The Quinta was the ancestral home of the aristocratic family Carrillo de Albornoz (Counts of Montemar) and Bravo de Lagunas (Counts of Monteblanco). However, the name of the farm is due to its best-known owner, Isabel Carrillo de Albornoz y de la Presa, sister of the 4th Count of Montemar. It was built in the 18th century, outside the perimeter of the old walls of Lima, on the other side of the Rímac River. The property is in the French Baroque or Rococo style, adapted to the climate of the capital and the conditions of the construction materials. It was declared a national historic monument in 1972.

It was used by Banco de la Vivienda, which, through an agreement with the National Institute of Culture of Peru, began the restoration, making it able to return to showing the French style -in game rooms, dining rooms and chapel- that made it famous. It was the headquarters of the "Guardia de Lima" Cavalry Gendarmes Squad (which, due to the police reform carried out by President Augusto B. Leguía, became the "Guardia de Lima" Security Cavalry Squadron) and on February 5, In 1932 it became the National Headquarters of the Infantry Gendarmes Regiment, Republican Guard of Peru and later the headquarters of the Museum of Viceroyalty Art.

This historical monument is currently under the administration of the Ministry of Culture.

===Restoration===
In 2019, the then director of the National COPESCO Plan (PCN), José Vidal Fernández, indicated that the structure was going to begin a restoration process as part of the recovery list proposed by the World Monuments Fund.

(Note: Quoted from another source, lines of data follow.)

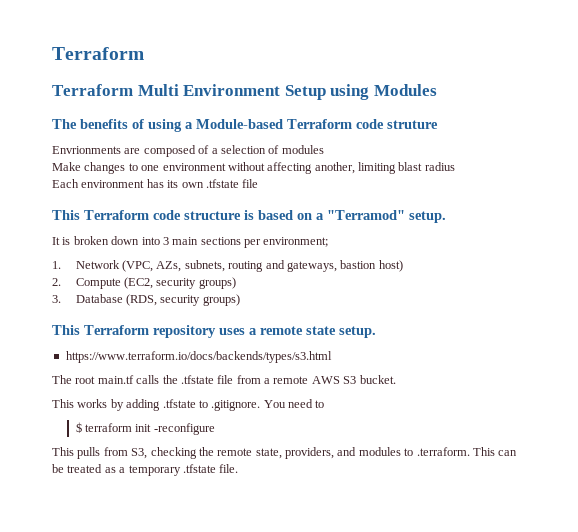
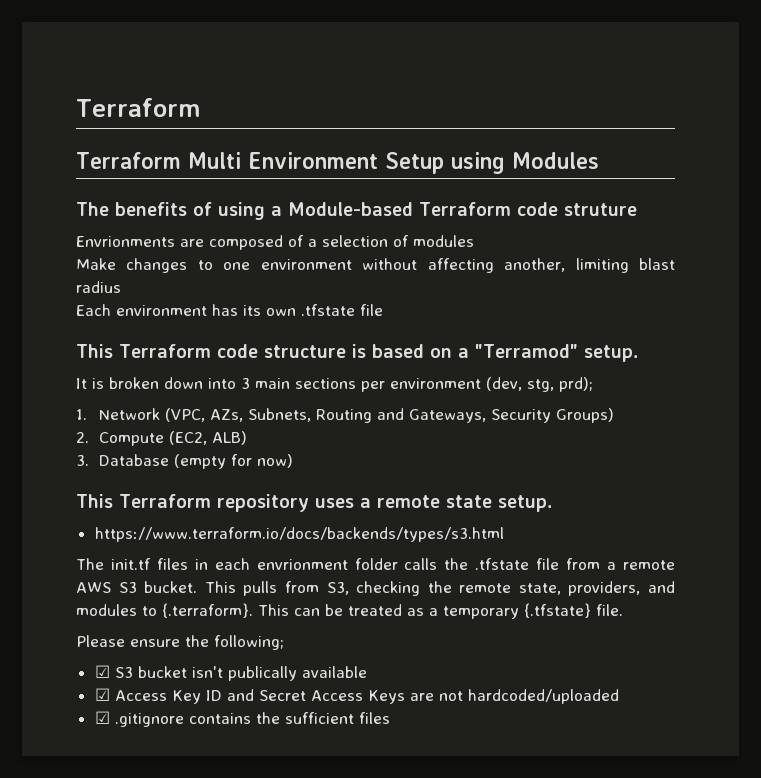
[263,237,329,247] environment; -> [390,377,593,392] environment (dev, stg, prd);
[184,260,403,272] subnets, routing and gateways, bastion host) -> [247,408,614,423] Subnets, Routing and Gateways, Security Groups)
[156,277,236,289] security groups) -> [211,431,247,445] ALB)
[126,294,240,306] (RDS, security groups) -> [173,454,293,469] (empty for now)
[75,375,134,384] root main.tf -> [110,558,398,570] init.tf files in each envrionment folder
[52,399,325,411] [75,422,215,435] // This works by adding .tfstate to .gitignore. You need to // $ terraform init -reconfigure // -> (198, 587) none
[416,447,470,456] .terraform. -> [162,603,253,618] {.terraform}.
[182,464,216,473] .tfstate -> [524,603,591,618] {.tfstate}
(239, 468) none -> [76,635,284,650] [94,665,367,681] [94,688,619,704] [94,711,390,727] // Please ensure the following; // ☑ S3 bucket isn't publically available // ☑ Access Key ID and Secret Access Keys are not hardcoded/uploaded // ☑ .gitignore contains the sufficient files

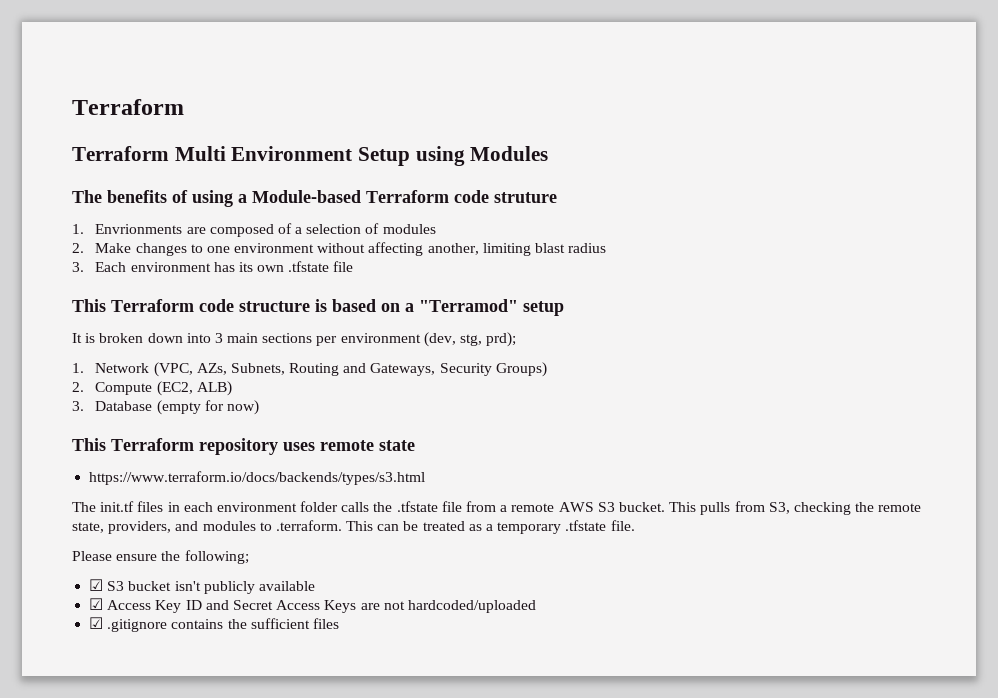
(637, 209) none -> [72,224,84,234] 1.
(474, 241) none -> [72,243,84,253] 2.
(121, 287) none -> [72,262,84,272] 3.
[583,345,638,362] setup. -> [523,301,564,316] setup
[359,498,371,508] a -> (315, 446) none
[497,495,552,512] setup. -> (415, 445) none
[256,559,348,570] envrionment -> [216,502,297,512] environment
[162,603,253,618] {.terraform}. -> [275,520,342,531] .terraform.
[524,603,591,618] {.tfstate} -> [565,520,607,531] .tfstate
[227,666,297,681] publically -> [203,581,255,594] publicly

In June 2021, the Minister of Foreign Trade and Tourism, Claudia Cornejo, announced that the obstacles that paralyzed the project were resolved and that, as part of the Commemoration Agenda for the Bicentennial of the Independence of Peru, the development will begin. of the technical file and the prompt execution of the works, which will cost approximately S/. 24 million. The restoration work, as planned, will conclude in 2024.